Although the vacuole is the most important final store for toxic heavy metals like cadmium (Cd2+), our knowledge on how they are transported into the vacuole is still insufficient. It has been suggested that Cd2+ can be transported as phytochelatin-Cd2+ by an unknown ABC transporter or in exchange with protons by cation/proton exchanger (CAX) transporters. To unravel the contribution of vacuolar transporters to Cd2+ detoxification, a quantitative proteomics approach was performed. Highly purified vacuoles were isolated from barley plants grown under minus, low (20 mu M), and high (200 mu M) Cd2+ conditions and protein levels of the obtained tonoplast samples were analyzed using isobaric tag for relative and absolute quantitation (iTRAQ (TM)). Although 56 vacuolar transporter proteins were identified, only a few were differentially expressed. Under low-Cd2+ conditions, an inorganic pyrophosphatase and a gamma-tonoplast intrinsic protein (gamma-TIP) were up-regulated, indicating changes in energization and water fluxes. in addition, the protein ratio of a CAX1a and a natural resistance-associated macrophage protein (NRAMP), responsible for vacuolar Fe2+ export was increased. CAX1a might play a role in vacuolar Cd2+ transport. An increase in NRAMP activity leads to a higher cytosolic Fe2+ concentration, which may prevent the exchange of Fe2+ by toxic Cd2+. Additionally, an ABC transporter homolog to AtMRP3 showed up-regulation.

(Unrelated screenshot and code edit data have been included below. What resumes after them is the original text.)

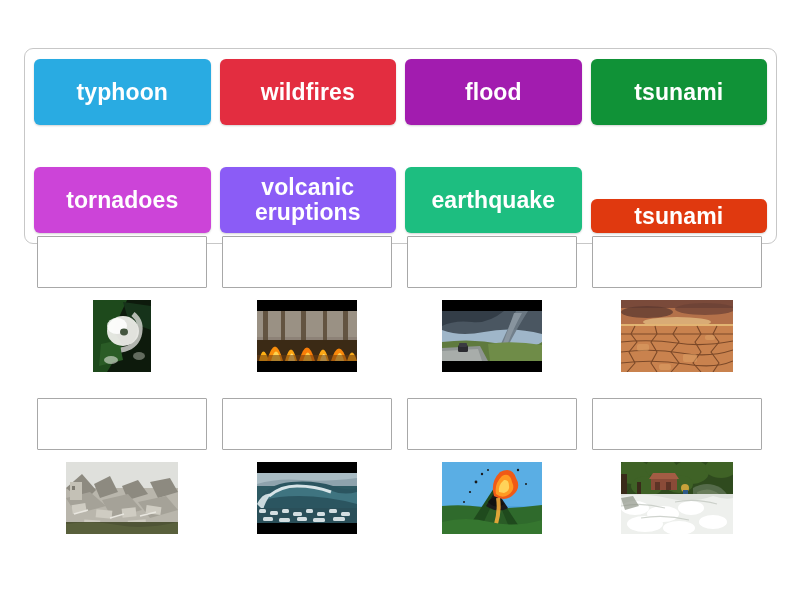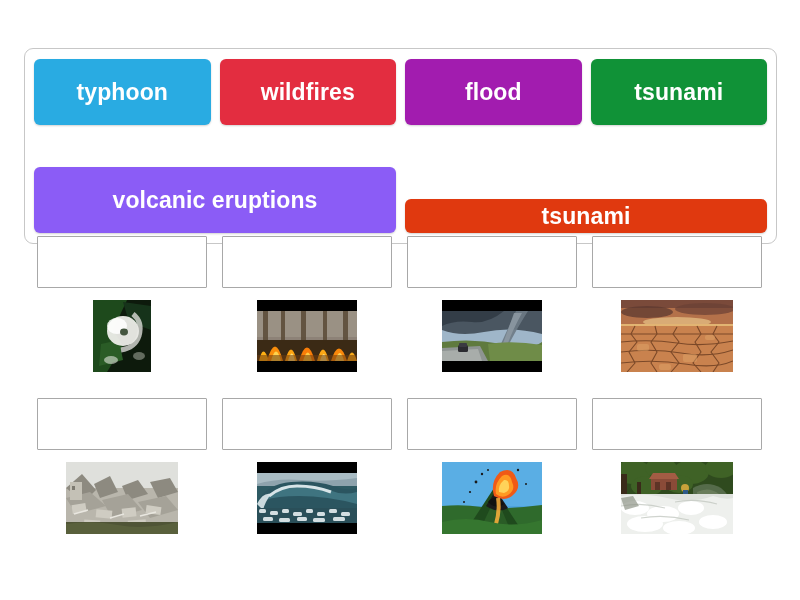--- a/index.html
+++ b/index.html
@@ -140,6 +140,9 @@
     </div>
 
     <div class="word-row">
+      <div class="word-tile" style="background-color: rgb(204, 68, 216);">
+        <span>tornadoes</span>
+      </div>
       <div class="word-tile" style="background-color: #8b5cf6;">
         <span>volcanic eruptions</span>
       </div>

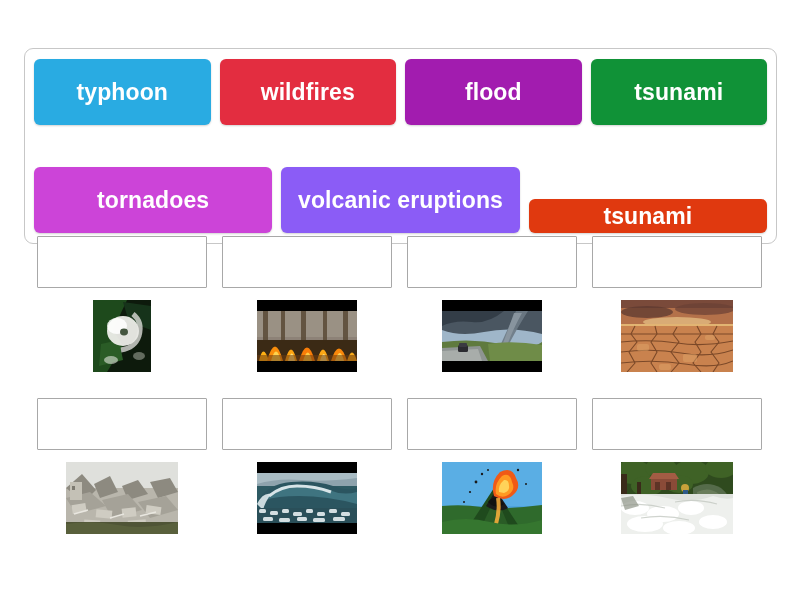--- a/index.html
+++ b/index.html
@@ -145,6 +145,9 @@
       </div>
       <div class="word-tile" style="background-color: #8b5cf6;">
         <span>volcanic eruptions</span>
+      </div>
+      <div class="word-tile" style="background-color: rgb(29, 190, 128);">
+        <span>earthquake</span>
       </div>
       <div class="word-tile" style="background-color: rgb(224, 57, 15); margin-top: 32px;">
         <span>tsunami</span>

Under high Cd2+ conditions, the plant response was more specific. Only a protein homologous to AtMRP3 that showed already a response under low Cd2+ conditions, was up-regulated. Interestingly, AtMRP3 is able to partially rescue a Cd2+-sensitive yeast mutant. The identified transporters are good candidates for further investigation of their roles in Cd2+ detoxification.